Marseille: «Remettre Marseille là où elle devrait être», les soirées hip-hop de PNRM comme nouveau souffle

Une programmation pointue en hip-hop est au programme des soirées PNRM chaque samedi. — Jean-Baptiste Falzon

  • Les soirées PNRM mettent en avant une programmation pointue en matière de hip-hop les samedis soir au Baou, nouveau lieu festif des quartiers Nord à Marseille.
  • L’objectif est de revenir à des soirées hip-hop avec un bon esprit et où la danse est reine.
  • Les organisateurs veulent aussi d’offrir un vrai lieu festif en matière de hip-hop à Marseille.

Hip-hop à fond et vue sur la rade de Marseille depuis les quartiers Nord. Ce n’est pas le tournage d’un clip de rap, mais une soirée PRNM, pour Panorama, au Baou, un nouveau lieu culturel perché dans les quartiers Nord au sein du MIF 68, un centre de textile sorti de terre l’année dernière.

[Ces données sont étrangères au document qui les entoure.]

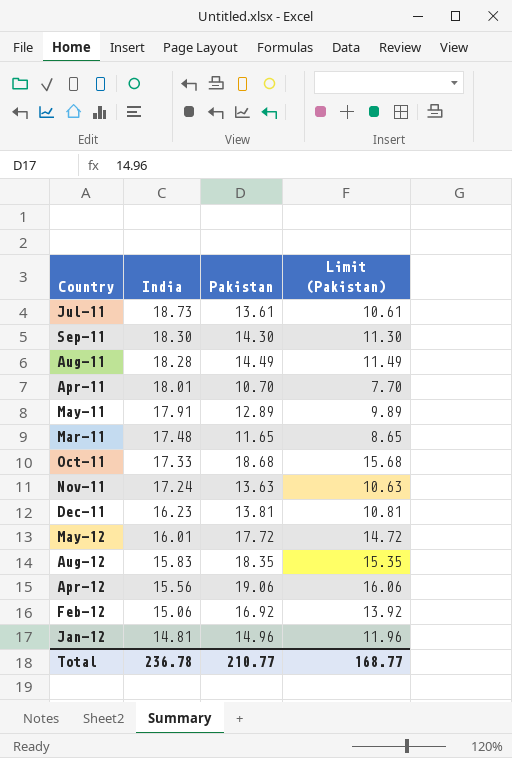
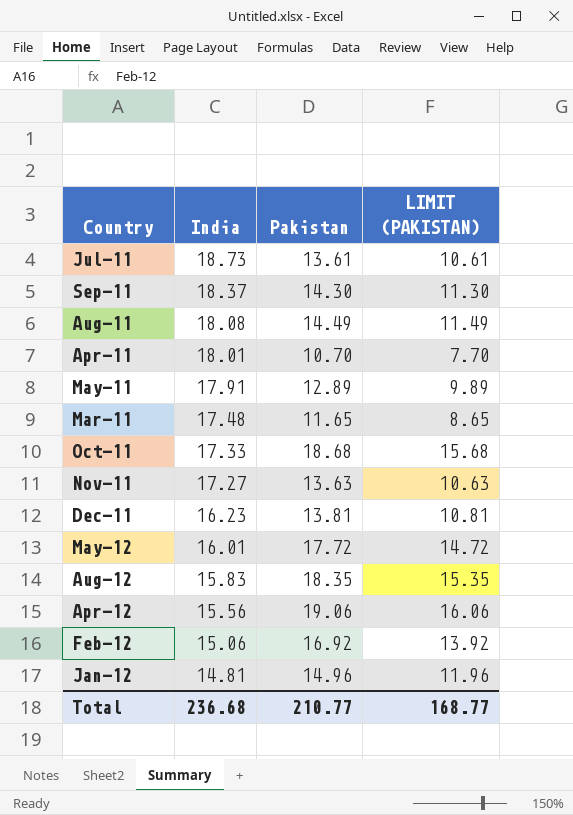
column name: Limit (Pakistan) -> LIMIT (PAKISTAN)
Sep-11 | India: 18.30 -> 18.37
Aug-11 | India: 18.28 -> 18.08
Nov-11 | India: 17.24 -> 17.27
Total | India: 236.78 -> 236.68

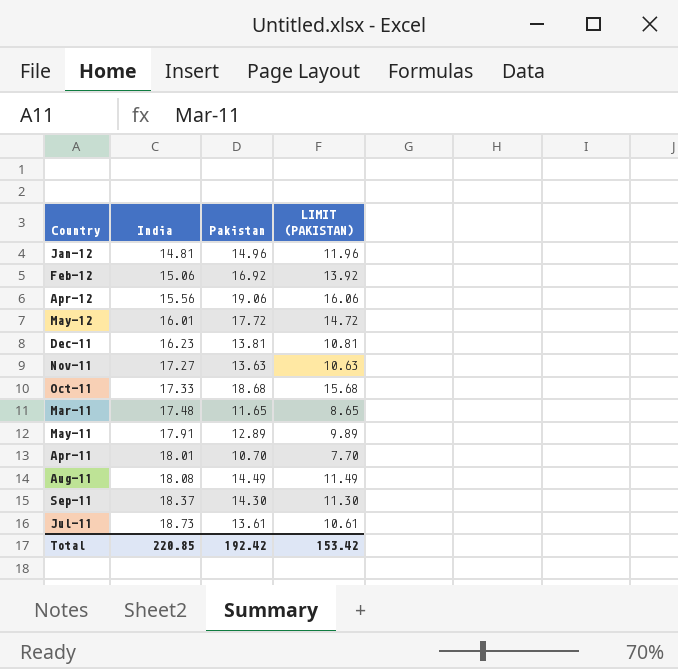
row order: India descending -> India ascending
row Aug-12: 15.83 | 18.35 | 15.35 -> none
Total | India: 236.68 -> 220.85
Total | Pakistan: 210.77 -> 192.42
Total | LIMIT (PAKISTAN): 168.77 -> 153.42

Depuis le début de l’été, le collectif Twerkistan squatte le lieu chaque samedi soir et propose des soirées hip-hop à l’ancienne, avec les codes qui font la réussite des soirées d’aujourd’hui. « L’objectif est de proposer des soirées dans un cadre magnifique avec une identité hip-hop marquée dans un esprit chill. Une sorte de mélange entre les cultures urbaines et lifestyles », détaille Wahid Baloutch, l’un des fondateurs du Twerkistan.

Du « chill », avec la possibilité de se restaurer et de siroter un verre en admirant le paysage, mais surtout un état d’esprit. « On rassemble des gens qui aiment faire la fête sans que ce ne soit trop codé. On est loin de l’esprit m’as-tu vu », prévient Wahid.

Détente ou danse avec vue, tout est possible au Baou. Détente ou danse avec vue, tout est possible au Baou. – Jean-Baptiste Falzon

Remettre la musique au centre de la soirée

L’autre force des soirées PNRM réside dans la programmation. Alkapote, Cut Killer, The Alchemist ce samedi, Cut Killer et Joey Starr la semaine prochaine et Caballero & Jeanjass en septembre. « J’essaye de proposer un spectre le plus proche de la réalité de ce que sont les musiques urbaines aujourd’hui », avance DJ Faze, bien introduit dans le milieu du hip-hop marseillais, comme parisien.

« L’objectif est clairement de remettre la musique au centre de la soirée. L’électro s’est beaucoup développé ces dernières années, mais les gens reviennent vers le hip-hop parce qu’il y a une chorégraphie, des paroles, auxquelles le public peut s’identifier. Avec des découvertes et des confirmations. Et ça plaît, d’ailleurs depuis le début de la saison on a un public plus féminin que masculin », détaille DJ Faze.

Détente ou danse avec vue, tout est possible au Baou. Détente ou danse avec vue, tout est possible au Baou. – Jean-Baptiste Falzon

Et Marseille là où elle doit être

L’objectif est aussi de replacer Marseille sur la carte de France du hip-hop. « J’ai envie que des gens de Montpellier ou de Nice viennent parce qu’on est les seuls à proposer ce genre de programmation. Remettre Marseille là où elle doit être en fait. On veut réunir les gens autour de ça, on ne veut pas de puristes, ceux qui trouvaient que c’était mieux avant, ni de pouristes, ceux qui trouvent qu’avant c’était nul », ajoute le DJ, qui est aussi producteur.

L’équipe de jeunes passionnés qui l’entourent, composés de DJ talentueux, et pour qui il fait la transition avec les anciens, « je suis le plus jeune des vieux et le plus vieux des jeunes », rappelle DJ Faze, n’y sont pas pour rien dans la réussite des soirées qui attirent de plus en plus de monde, après un bon mois d’existence.

Preuve de la bonne ambiance qui y règne, et de la qualité proposée, le rappeur de la Fonky Family, Sat l’Artificier, a poussé la chansonnette avec Cut Killer au platine, alors qu’il était simplement venu boire un verre par curiosité.